There’s a resurgence of interest in Jung’s work. Why, in 2007, are we just getting a Friends of Jung group in Santa Barbara? People are getting interested in Jung because he talks about spirituality, which was never accepted before by the academy. Now even mainstream psychiatrists are writing books about spirituality. The American Psychological Association, which is the Mecca of psychologists for some people, recently published a book on spiritually oriented psychotherapy. It’s becoming respectable, and because of that Jung is a little more acceptable now. There is a grassroots interest in him because he addresses these questions of meaning and purpose. And he gives you tools to do it. : People are discovering that it’s actually practical. After Galileo and Copernicus, it took 100 years for the new astronomy to get into the academy. Jung has similarly been ignored, except for places like Pacifica. But I think that’s going to change, because of pressure from below, as it were.
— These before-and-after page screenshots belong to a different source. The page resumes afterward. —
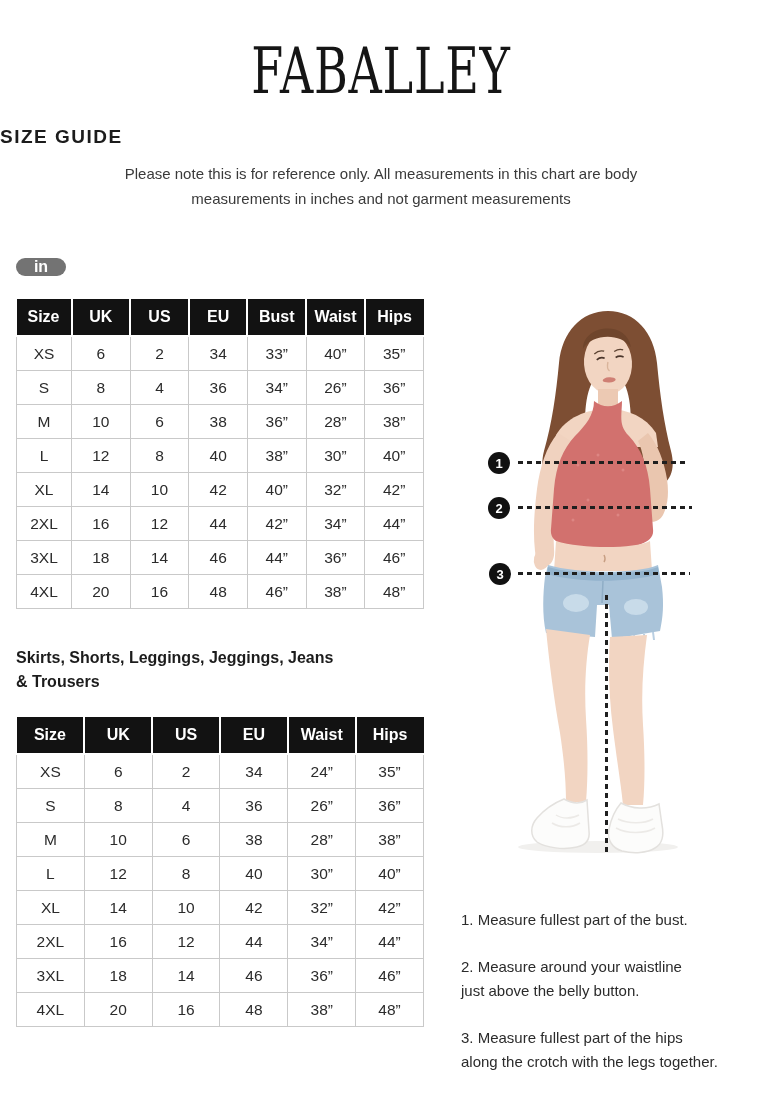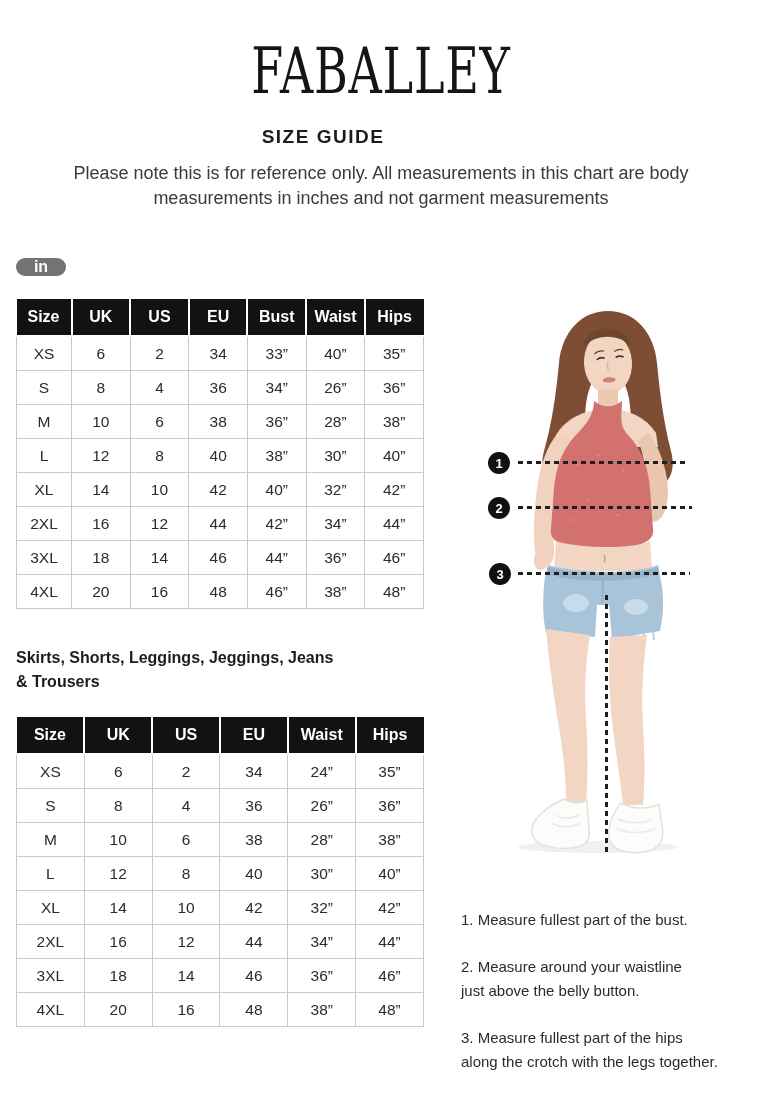--- a/index.html
+++ b/index.html
@@ -19,7 +19,7 @@
   }
   .page-title {
     position: absolute; top: 126px; left: 0; width: 646px;
-    text-align: center; font-size: 19px; font-weight: bold;
+    font-size: 19px; font-weight: bold;
     letter-spacing: 1.5px; color: #1c1c1c;
   }
   .disclaimer {

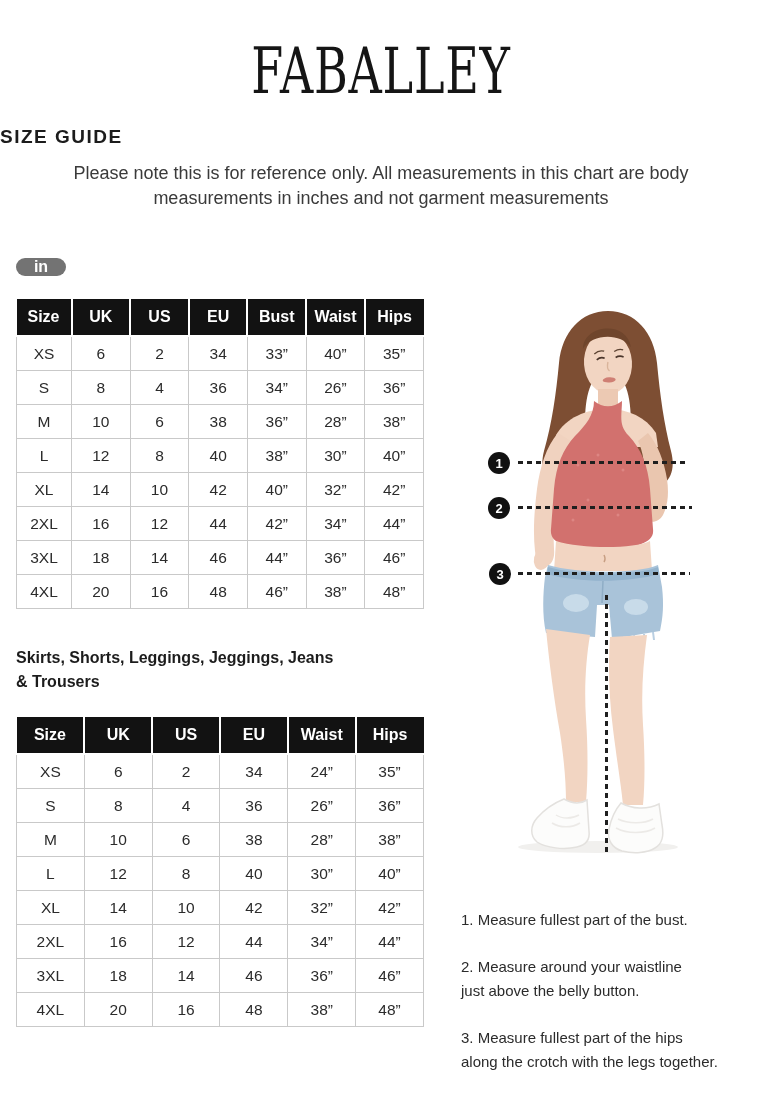--- a/index.html
+++ b/index.html
@@ -24,7 +24,7 @@
   }
   .disclaimer {
     position: absolute; top: 161px; left: 0; width: 762px;
-    text-align: center; font-size: 18px; line-height: 25px; color: #3a3a3a;
+    text-align: center; font-size: 15px; line-height: 25px; color: #3a3a3a;
   }
 
   

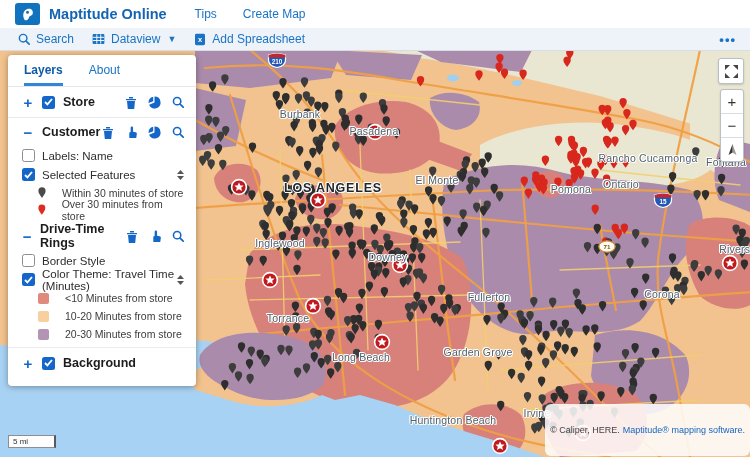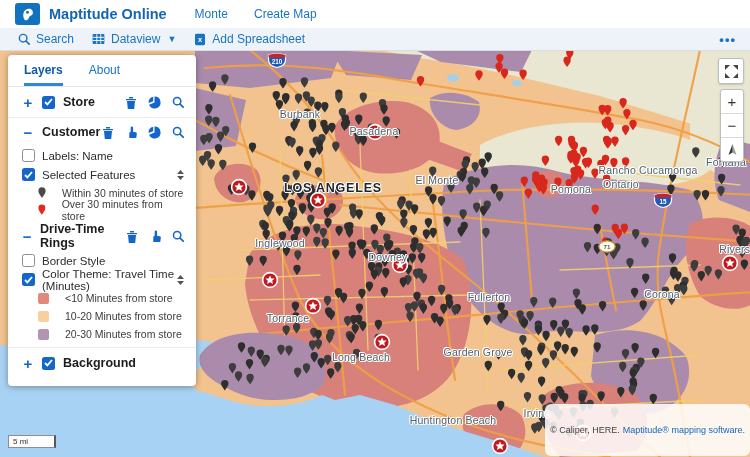--- a/index.html
+++ b/index.html
@@ -94,7 +94,7 @@
     </div>
     <div class="brand">Maptitude Online</div>
     <div class="hnav">
-      <div class="hlink">Monte</div>
+      <div class="hlink">Tips</div>
       <div class="hlink">Create Map</div>
     </div>
   </div>

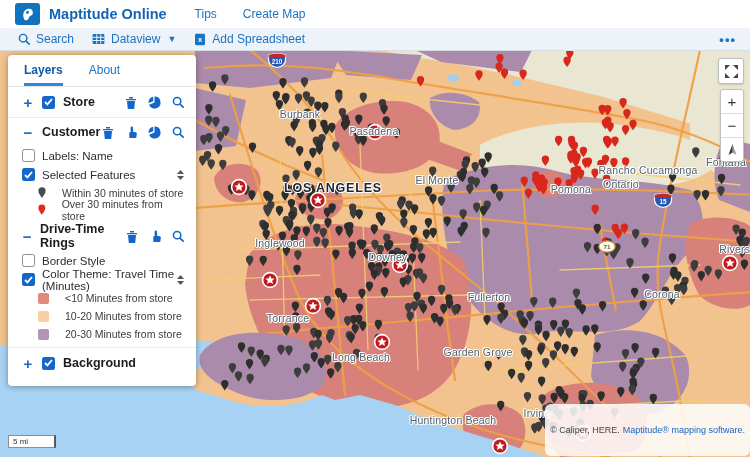--- a/index.html
+++ b/index.html
@@ -701,7 +701,7 @@
         <div class="city" style="left: 374px; top: 81px;">Pasadena</div>
         <div class="city major" style="left: 333px; top: 138px;">LOS ANGELES</div>
         <div class="city" style="left: 437px; top: 130px;">El Monte</div>
-        <div class="city" style="left: 648px; top: 108px; margin-top: 12px;">Rancho Cucamonga</div>
+        <div class="city" style="left: 648px; top: 108px;">Rancho Cucamonga</div>
         <div class="city" style="left: 726px; top: 112px;">Fontana</div>
         <div class="city" style="left: 571px; top: 139px;">Pomona</div>
         <div class="city" style="left: 621px; top: 134px;">Ontario</div>

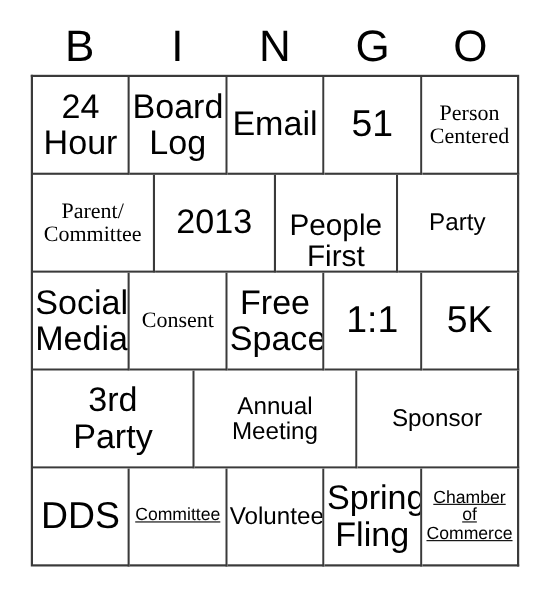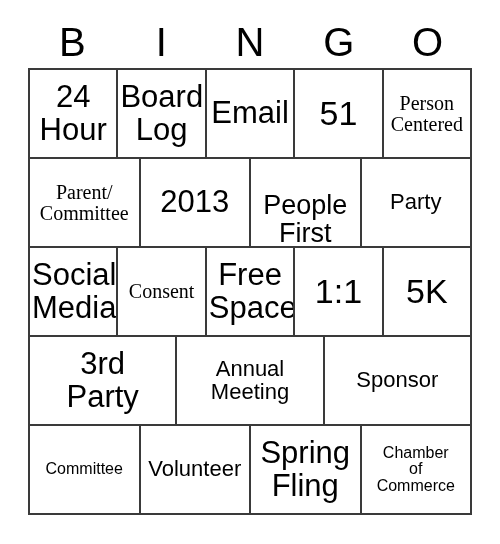--- a/index.html
+++ b/index.html
@@ -176,6 +176,9 @@
         </div>
       </div>
       <div class="grid-row">
+        <div class="cell fs-xxl">
+          <span class="cell-text">DDS</span>
+        </div>
         <div class="cell fs-xs">
           <span class="cell-text">Committee</span>
         </div>

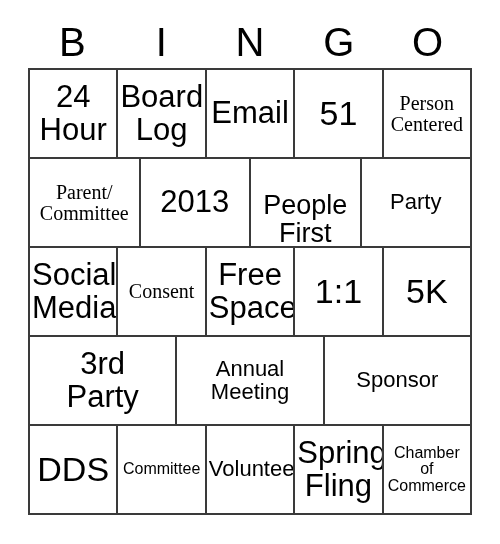--- a/index.html
+++ b/index.html
@@ -91,7 +91,7 @@
   .fs-l   .cell-text { font-size: 27px; margin-top: 33px; }
   .fs-m   .cell-text { font-size: 22px; }
   .fs-s   .cell-text { font-size: 20px; font-family: Liberation Serif, serif; }
-  .fs-xs  .cell-text { font-size: 16px; }
+  .fs-xs  .cell-text { font-size: 16px; text-decoration: underline; }
 </style>
 </head>
 <body>

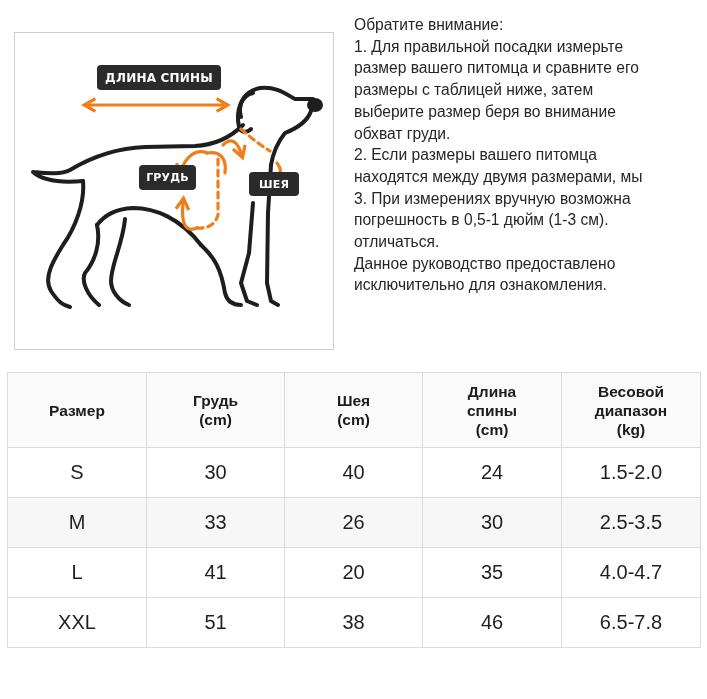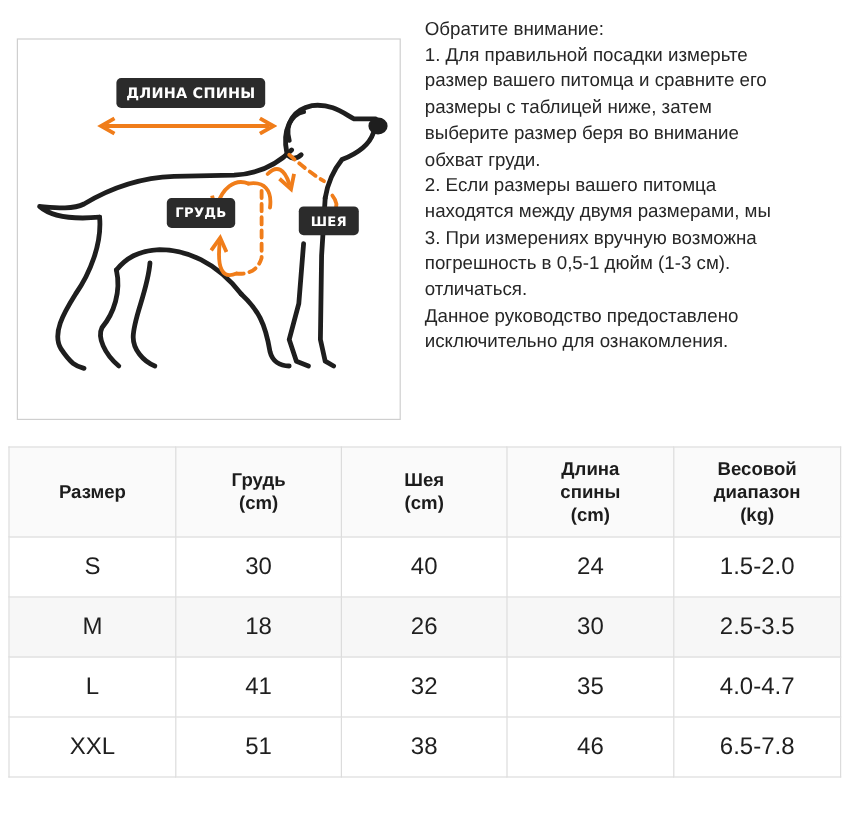--- a/index.html
+++ b/index.html
@@ -150,7 +150,7 @@
     </tr>
     <tr class="shade">
       <td>M</td>
-      <td>18</td>
+      <td>33</td>
       <td>26</td>
       <td>30</td>
       <td>2.5-3.5</td>

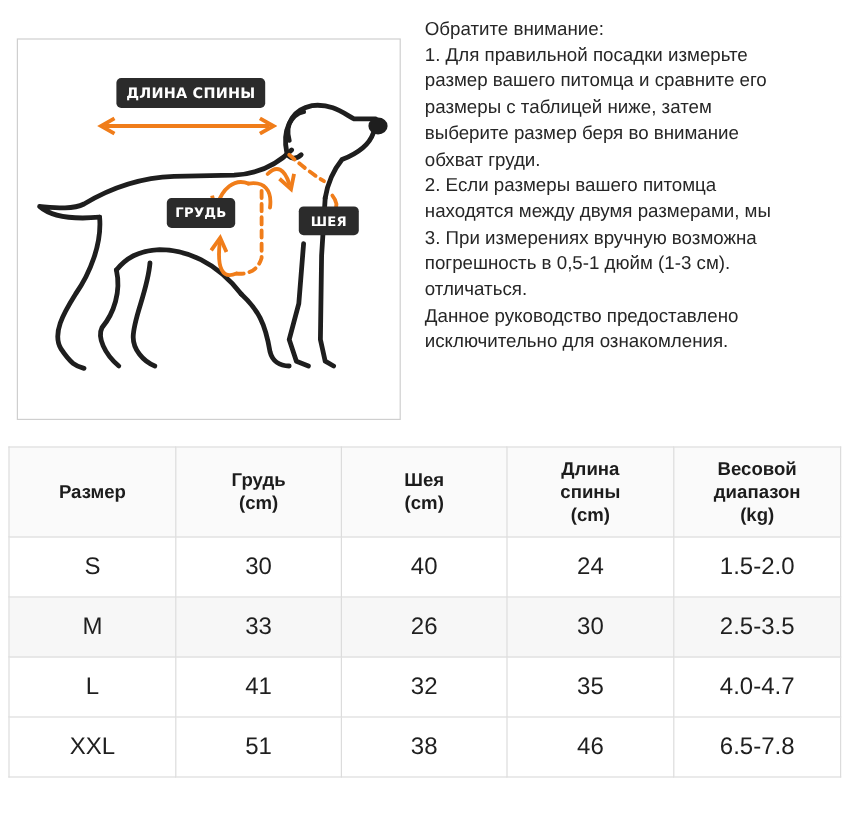--- a/index.html
+++ b/index.html
@@ -158,7 +158,7 @@
     <tr>
       <td>L</td>
       <td>41</td>
-      <td>32</td>
+      <td>20</td>
       <td>35</td>
       <td>4.0-4.7</td>
     </tr>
Many are attracted to church because it provides answers; it gives a framework. Does depth psychology offer that? Well, maybe not depth psychology, but Jung does. In terms of Jung, he thinks the personality has a telos, which means a goal or purpose. The telos of an acorn is to become an oak tree, and so the seed has a destiny. And he believes each person has a very unique destiny to fulfill. People who are trying to find a sense of purpose in religion-wanting to find out why they are here-and not finding it, that’s one thing that could be attractive about depth psychology. You can discover more deeply who you really are.